Hi Jerin,

> -----Original Message-----
> From: dev <dev-boun...@dpdk.org> On Behalf Of Gavin Hu (Arm Technology
> China)
> Sent: Monday, November 11, 2019 10:01 PM
> To: jer...@marvell.com; dev@dpdk.org
> Cc: Olivier Matz <olivier.m...@6wind.com>; Andrew Rybchenko
> <arybche...@solarflare.com>; David Christensen <d...@linux.vnet.ibm.com>;
> bruce.richard...@intel.com; konstantin.anan...@intel.com;
> hemant.agra...@nxp.com; Shahaf Shuler <shah...@mellanox.com>;
> Honnappa Nagarahalli <honnappa.nagaraha...@arm.com>;
> vikto...@rehivetech.com; anatoly.bura...@intel.com; Steve Capper
> <steve.cap...@arm.com>; Ola Liljedahl <ola.liljed...@arm.com>; nd
> <n...@arm.com>
> Subject: Re: [dpdk-dev] Mbuf memory alignment constraints for
> (micro)architectures
> 
> Hi Jerin,
> 
> > -----Original Message-----
> > From: Jerin Jacob Kollanukkaran <jer...@marvell.com>
> > Sent: Thursday, October 31, 2019 2:02 AM
> > To: dev@dpdk.org
> > Cc: Olivier Matz <olivier.m...@6wind.com>; Andrew Rybchenko
> > <arybche...@solarflare.com>; David Christensen
> <d...@linux.vnet.ibm.com>;
> > bruce.richard...@intel.com; konstantin.anan...@intel.com;
> > hemant.agra...@nxp.com; Shahaf Shuler <shah...@mellanox.com>;
> > Honnappa Nagarahalli <honnappa.nagaraha...@arm.com>; Gavin Hu (Arm
> > Technology China) <gavin...@arm.com>; vikto...@rehivetech.com;
> > anatoly.bura...@intel.com
> > Subject: Mbuf memory alignment constraints for (micro)architectures
> >
> > CC:  Arch and platform maintainers
> >
> > While reviewing the mempool objection allocation requirements in the code,
> >
> > A) it's found that in the default case, mempool objects have padding
> > in the object trailer to have start addresses of objects among the different
> > channels,
> > to enable equally load on the DRAM channel to have better performance
> >
> > # More documentation is here
> > https://doc.dpdk.org/guides/prog_guide/mempool_lib.html
> > in section 8.3. Memory Alignment Constraints
> >
> > B) The optimize_object_size() does the channel distribution requirement
> > by the following formula
> >
> >         new_obj_size = (obj_size + RTE_MEMPOOL_ALIGN_MASK) /
> > RTE_MEMPOOL_ALIGN;
> >         while (get_gcd(new_obj_size, nrank * nchan) != 1)

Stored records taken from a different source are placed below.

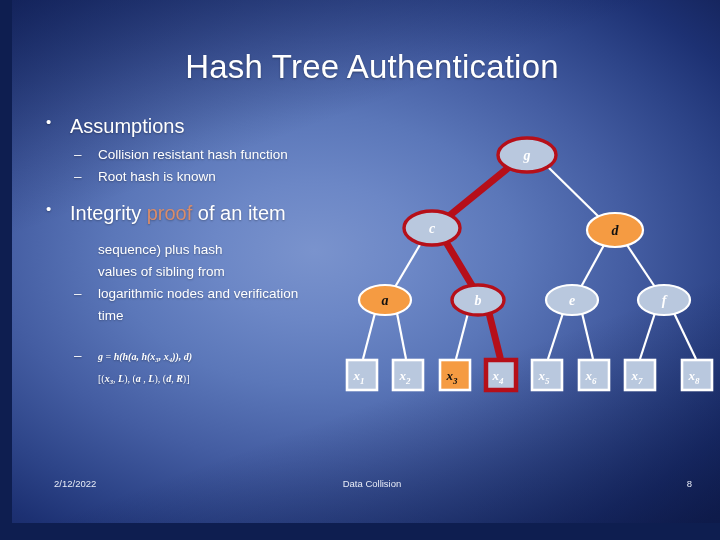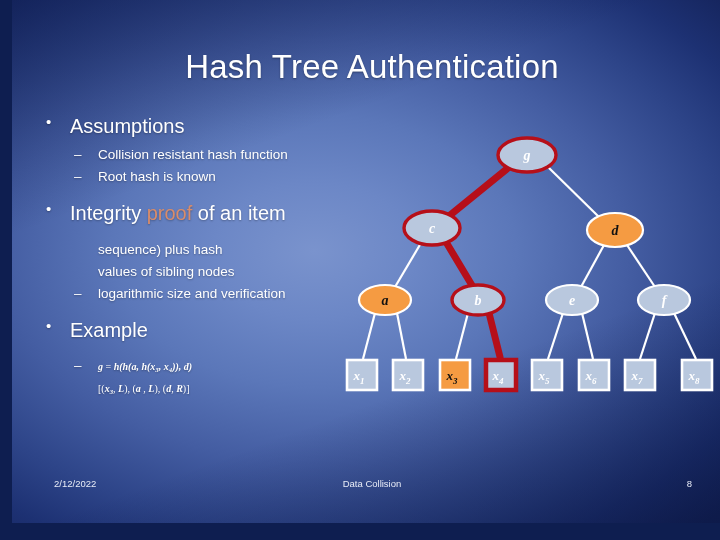--- a/index.html
+++ b/index.html
@@ -232,26 +232,26 @@
     <p class="lvl2">Collision resistant hash function</p>
     <p class="lvl2">Root hash is known</p>
 
     <div class="gap-md"></div>
 
     <p class="lvl1"><span>Integrity </span><span class="accent">proof</span><span> of an item</span></p>
 
     <div class="gap-sm"></div>
 
     <p class="lvl2 nodash">sequence) plus hash</p>
-    <p class="lvl2 nodash">values of sibling nodes</p>
-    <p class="lvl2">logarithmic size and verification</p>
+    <p class="lvl2 nodash">values of sibling from</p>
+    <p class="lvl2">logarithmic nodes and verification</p>
+    <p class="lvl2 nodash">time</p>
 
     <div class="gap-md"></div>
 
-    <p class="lvl1">Example</p>
 
     <div class="gap-sm"></div>
 
     <p class="lvl2"><span class="mathy">g<span class="up"> = </span>h(h(a,<span class="up"> </span>h(x<sub>3</sub>,<span class="up"> </span>x<sub>4</sub>)),<span class="up"> </span>d)</span></p>
 
 
     <p class="lvl2 nodash"><span class="mathy"><span class="up">[(</span>x<sub>3</sub><span class="up">, </span>L<span class="up">), (</span>a<span class="up"> , </span>L<span class="up">), (</span>d<span class="up">, </span>R<span class="up">)]</span></span></p>
   </div>
 
   <div class="footer">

> >                new_obj_size++;
> >
> >
> > C) The formula mentioned in the (B) is NOT generic. At least of the 
> > octeontx2
> > SoC
> > The memory/DDR controller works in different way. Where by:
> > # It does XOR operation of some  of physical address lines(not the user 
> > space
> > VA address)
> > to compute the hash and that the function defines the actual channel.
> >
> > The XOR(kind of CRC) scheme is useful because there is natural  channel
> > distribution
> > based on the address i.e No need to have padding to waste memory
> >
> > So, in short the padding scheme does not need for some SoC. I trying to send
> > the patch
> > to fix it. So the questions is,
> >
> > # Is PPC and other ARM SoC has formula (B)  to compute DRAM channel
> > distribution ? or
> > Is it specific to x86? That would define where the hooks needs to added to
> have
> > proper fix.
> Reading through some documents, both x86 and arm, and having internal
> discussion,
> it looks like this is specific to x86, x86 spreads adjacent virtual addresses 
> within
> a page across multiple memory devices,
> the interleaving was done per one or two cache lines.
> https://software.intel.com/en-us/articles/how-memory-is-accessed
> 
> Arm leaves flexibility to implementations, no fixed pattern for interleaving 
> and
> thus it can hardly be generalized.
Same conclusion, but more words for this topic(from Arm internally):
"Interleaving (or stripping) happens at the interconnect/memory controller 
level, so on Arm-based systems it's going to be highly dependent on the given 
SoC's integration and probably the system configuration too. Arm own 
interconnect and DMC IPs generally offer various options to support stripping, 
but even then it's the integrator's choice how to use them, and obviously there 
are multitudes of alternative third-party IPs too.
In summary, this really depends on the system's interconnect and memory 
controller capabilities and how it has been configured."